In the mid-1990s, workers unearthed disturbing evidence of the smelter that operated here a century ago: a clump of white powder, no bigger than a Twinkie, that turned out to be 727,000 parts per million arsenic trioxide — more than enough to kill a child.
"It's the same kind of stuff they put in rat poison," said Dan Cargill, who manages the Everett cleanup for the state Department of Ecology.
Arsenic has been linked to more than 30 health problems and increased risk of kidney, liver, bladder and skin cancers. Three or four pounds of it leach out of this site per day during heavy storms.
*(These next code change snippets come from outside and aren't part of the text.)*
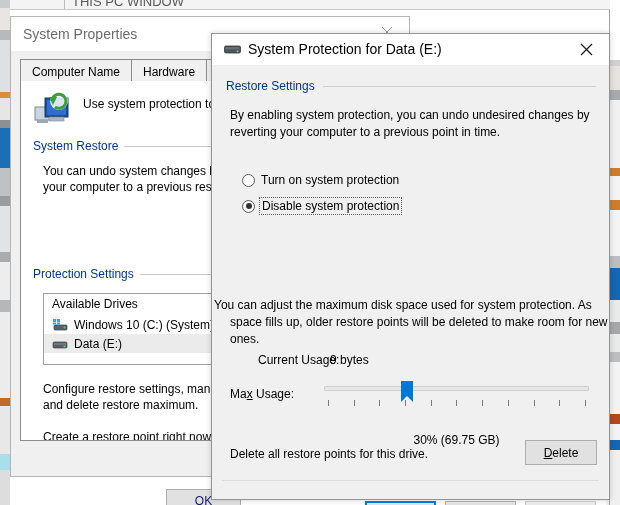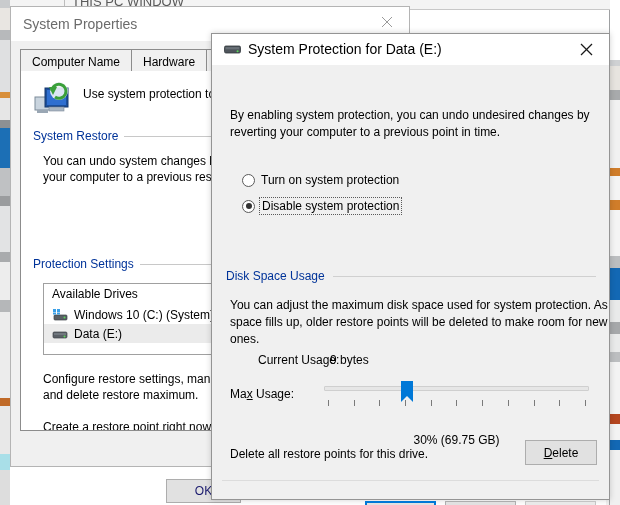--- a/index.html
+++ b/index.html
@@ -107,21 +107,21 @@
     left: 22px; top: 236px;
     font-size: 12px;
     color: #c8a23a;
     font-weight: bold;
   }
 
   
   #system-properties-window {
     position: absolute;
     left: 10px;
-    top: 6px;
+    top: 16px;
     width: 400px;
     height: 461px;
     background: #f0f0f0;
     border: 1px solid #b4b4b4;
     box-sizing: border-box;
   }
   .sp-titlebar {
     height: 34px;
     background: #ffffff;
     position: relative;
@@ -586,40 +586,40 @@
     <div class="dlg-close">
       <svg width="13" height="13" viewBox="0 0 13 13" aria-hidden="true">
         <line x1="1" y1="1" x2="12" y2="12" stroke="#1a1a1a" stroke-width="1.2"></line>
         <line x1="12" y1="1" x2="1" y2="12" stroke="#1a1a1a" stroke-width="1.2"></line>
       </svg>
     </div>
   </div>
 
   <div class="dlg-body">
 
+    <div class="dlg-group-head" style="left:14px; top:14px; width:370px;">
+      <span>Restore Settings</span>
+      <span class="gline" style="flex:1;"></span>
+    </div>
 
     <div class="dlg-para" style="left:18px; top:42px;">By enabling system protection, you can undo undesired changes by</div>
     <div class="dlg-para" style="left:18px; top:59px;">reverting your computer to a previous point in time.</div>
 
     <div class="radio-row" style="left:30px; top:108px;">
       <span class="radio-dot"></span>
       <span class="radio-label">Turn on system protection</span>
     </div>
 
     <div class="radio-row" style="left:30px; top:134px;">
       <span class="radio-dot checked"></span>
       <span class="radio-label focus">Disable system protection</span>
     </div>
 
-    <div class="dlg-group-head" style="left:14px; top:204px; width:370px;">
-      <span>Disk Space Usage</span>
-      <span class="gline" style="flex:1;"></span>
-    </div>
-
-    <div class="dlg-para" style="left:18px; top:232px;">You can adjust the maximum disk space used for system protection. As</div>
+
+    <div class="dlg-para" style="left:2px; top:232px;">You can adjust the maximum disk space used for system protection. As</div>
     <div class="dlg-para" style="left:18px; top:249px;">space fills up, older restore points will be deleted to make room for new</div>
     <div class="dlg-para" style="left:18px; top:266px;">ones.</div>
 
     <div class="field-label" style="left:18px; top:288px;margin-left:28px;">Current Usage:</div>
     <div class="field-label" style="left:118px; top:288px;">9 bytes</div>
 
     <div class="field-label" style="left:18px; top:322px;"><span>Ma</span><u>x</u><span> Usage:</span></div>
 
     <div class="slider-wrap" style="left:112px; top:316px;">
       <div class="slider-track"></div>

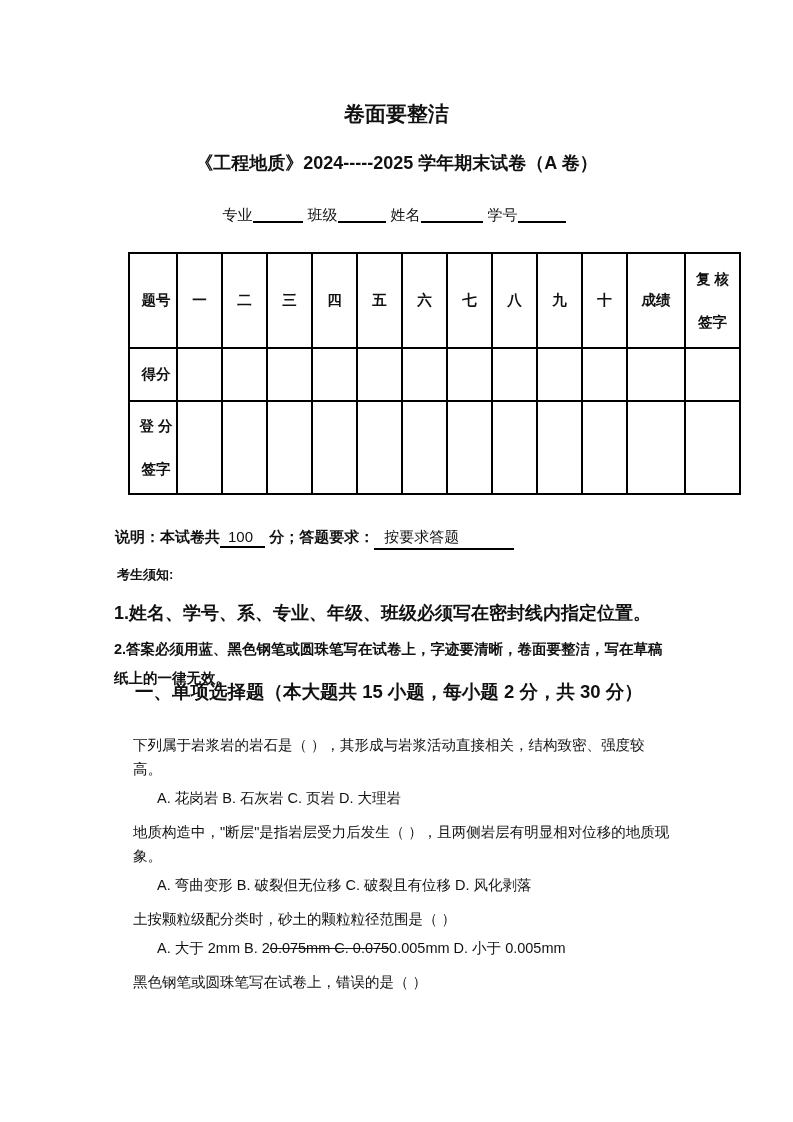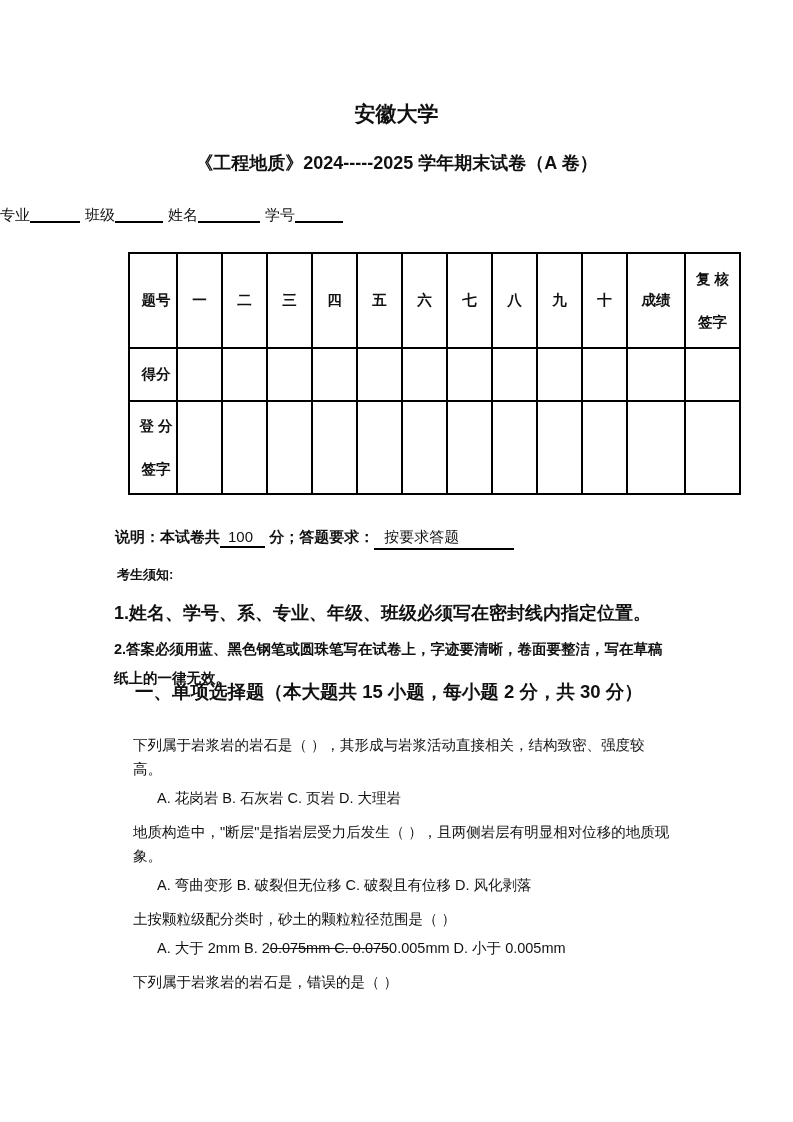--- a/index.html
+++ b/index.html
@@ -16,21 +16,21 @@
   .title {
     position: absolute; top: 100px; left: 0; width: 100%;
     text-align: center; font-size: 21px; font-weight: bold;
   }
   .subtitle {
     position: absolute; top: 151px; left: 0; width: 100%;
     text-align: center; font-size: 18px; font-weight: bold;
   }
   .fill-line {
     position: absolute; top: 206px; left: 0; width: 100%;
-    text-align: left; font-size: 15px; font-weight: normal;
+    text-align: center; font-size: 15px; font-weight: normal;
   }
   .fill-line .lbl { display: inline-block; }
   .blank {
     display: inline-block; height: 14px;
     border-bottom: 2px solid #000; vertical-align: -3px; margin-right: 5px;
   }
   .w50 { width: 50px; } .w48 { width: 48px; } .w62 { width: 62px; }
 
   table.score-table {
     position: absolute; top: 252px; left: 128px;
@@ -68,21 +68,21 @@
   .q { white-space: pre-line; margin-top: 10px; }
   .q:first-child { margin-top: 0; }
   .opts { margin-top: 5px; margin-left: 24px; }
   .strike { text-decoration: line-through; }
 </style>
 </head>
 <body>
 
 <div class="page">
 
-  <div class="title">安徽大学</div>
+  <div class="title">卷面要整洁</div>
 
   <div class="subtitle">《工程地质》2024-----2025 学年期末试卷（A 卷）</div>
 
   <div class="fill-line">
     <span class="lbl">专业</span><span class="blank w50"></span><span class="lbl">班级</span><span class="blank w48"></span><span class="lbl">姓名</span><span class="blank w62"></span><span class="lbl">学号</span><span class="blank w48"></span>
   </div>
 
   <table class="score-table">
     <colgroup>
       <col style="width:48px">
@@ -168,16 +168,16 @@
 高。</div>
     <div class="opts">A. 花岗岩  B. 石灰岩  C. 页岩  D. 大理岩</div>
 
     <div class="q">地质构造中，"断层"是指岩层受力后发生（ ），且两侧岩层有明显相对位移的地质现
 象。</div>
     <div class="opts">A. 弯曲变形  B. 破裂但无位移  C. 破裂且有位移  D. 风化剥落</div>
 
     <div class="q">土按颗粒级配分类时，砂土的颗粒粒径范围是（ ）</div>
     <div class="opts"><span>A. 大于 2mm B. 2</span><span class="strike">0.075mm C. 0.075</span><span>0.005mm D. 小于 0.005mm</span></div>
 
-    <div class="q">下列属于岩浆岩的岩石是，错误的是（ ）</div>
+    <div class="q">黑色钢笔或圆珠笔写在试卷上，错误的是（ ）</div>
   </div>
 
 </div>
 
 </body></html>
Behind this fence, Asarco estimates up to 15,000 cubic yards of soil has arsenic concentrations exceeding 10,000 parts per million — 500 times what the state deems safe. Asarco bought the homes here, and demolished them, and the state ordered it to reduce arsenic contamination by about a third.
The company and the state still fight in court over how much to clean hundreds of less-contaminated surrounding yards.
And if Asarco goes away, the state won't likely ever get a big infusion of cash, leaving it to continue at its own pace. The job won't be done until resident Miji Ryan's grandchildren have grandkids of their own.
"It's frustrating, but I think most people are just resigned to living with it," Ryan said. "What else can we do?"